UK: Edge Hill University from St Helens, UK, has been awarded a grant from the Daiwa Anglo-Japanese Foundation – a charity that supports closer links between Britain and Japan – to help forge new links with the country and improve learning around GIS.
As part of the new collaboration, the University’s Natural Geographical and Applied Sciences department will visit the University of Tokyo and the Japanese Center for Spatial Science on GIS learning to cement the partnership.
Lecturer Gerry Lucas, who is leading on the initiative, explained, “We decided to set up this new partnership because our research has shown that uptake and digestibility of GIS as a discipline is an issue in both countries. It is highly technological and involves spatial thinking and analysis, which will ultimately benefit our students as they acknowledge the importance of GIS and increase their own job prospects as a result.”

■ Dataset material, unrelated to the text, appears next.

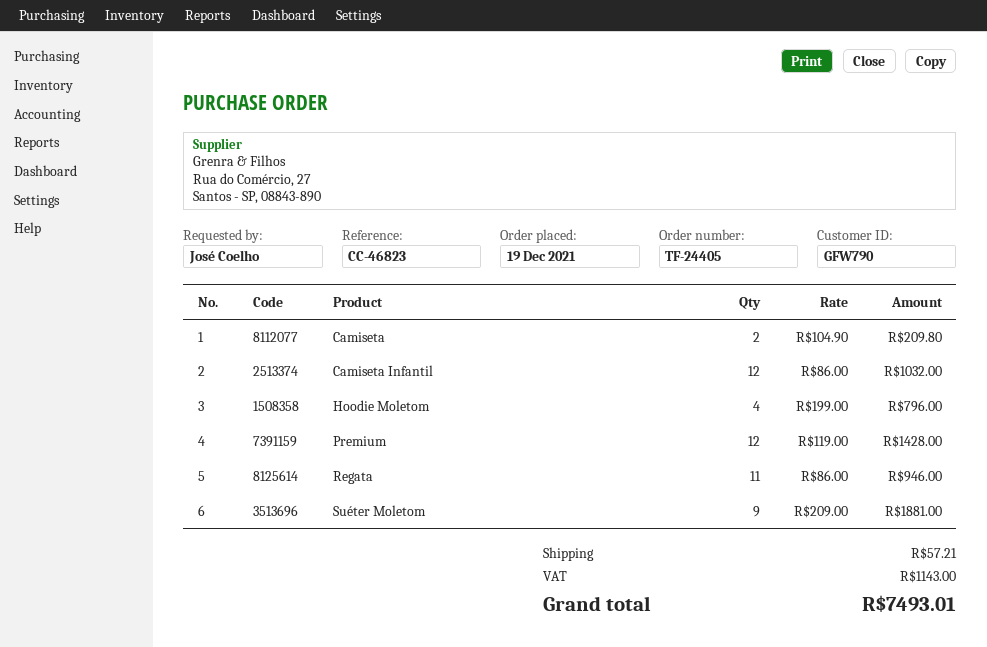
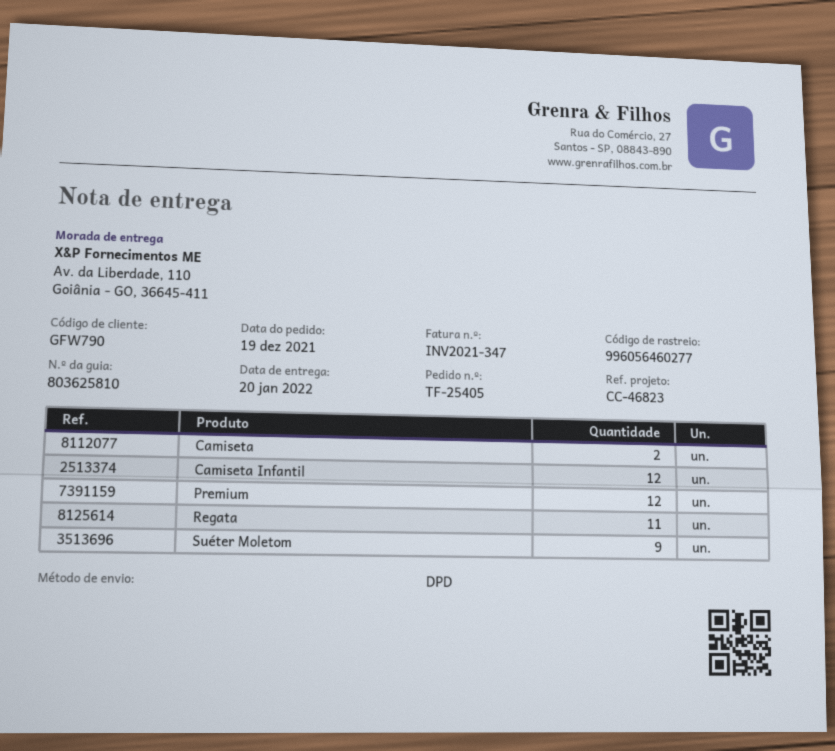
order number: TF-24405 -> TF-25405
Hoodie Moletom: 4 -> none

Gerry added, “We know that approaches to GIS education are different between Western and Eastern Europe. We recognise the similarities between Japan and UK as island nations, but also recognise different approaches to GIS education and the challenges of different cultures, strategic planning and different hazards. Resources, environments and climate change are all separate issues but are linked and are of significant importance to both countries. There is a need for a greater understanding of these issues due to the growing problem of climate change in international and national public policy. Each country has its own strengths around GIS, which I think will foster a better knowledge and cultural understanding across the hemispheres in the field of GIS education.”